[DATA FOR THE TASK Boundary: Start]

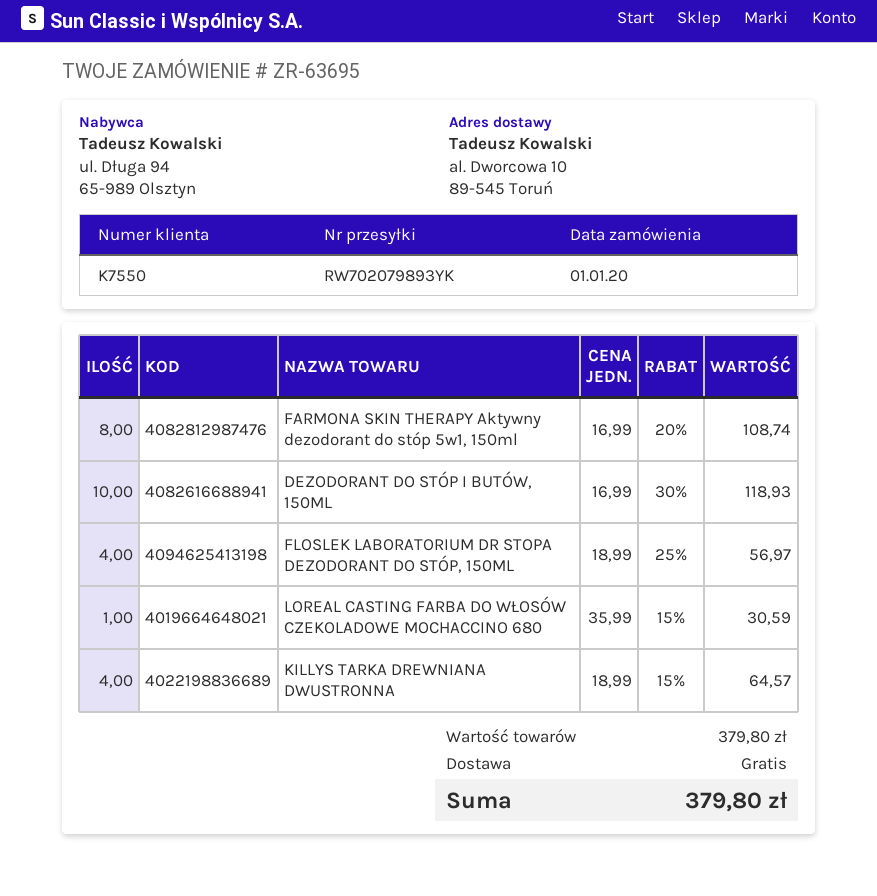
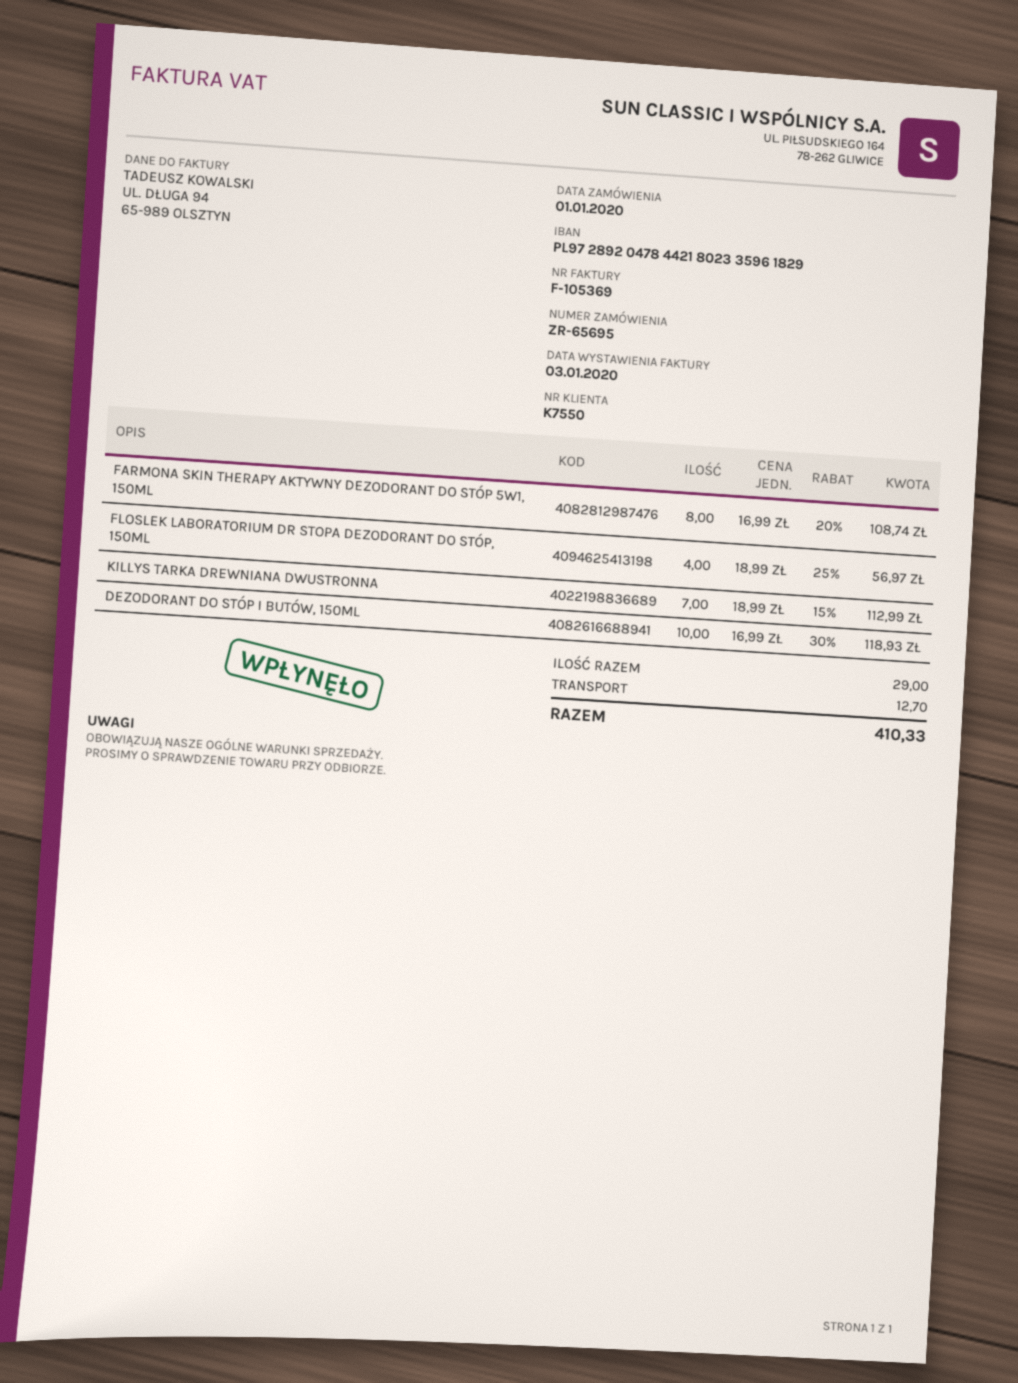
order number: ZR-63695 -> ZR-65695
LOREAL CASTING FARBA DO WŁOSÓW CZEKOLADOWE MOCHACCINO 680: 1 x 35.99 - 15% = 30.59 -> none
KILLYS TARKA DREWNIANA DWUSTRONNA: 4 x 18.99 - 15% = 64.57 -> 7 x 18.99 - 15% = 112.99
shipping: 0.00 -> 12.70
total: 379.80 -> 410.33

[DATA FOR THE TASK Boundary: End]

- **WHAT TO WORK ON**
Word-for-word output of every record is needed, with images omitted.

- **ANSWER SPACE**
order number: ZR-63695 -> ZR-65695
LOREAL CASTING FARBA DO WŁOSÓW CZEKOLADOWE MOCHACCINO 680: 1 x 35.99 - 15% = 30.59 -> none
KILLYS TARKA DREWNIANA DWUSTRONNA: 4 x 18.99 - 15% = 64.57 -> 7 x 18.99 - 15% = 112.99
shipping: 0.00 -> 12.70
total: 379.80 -> 410.33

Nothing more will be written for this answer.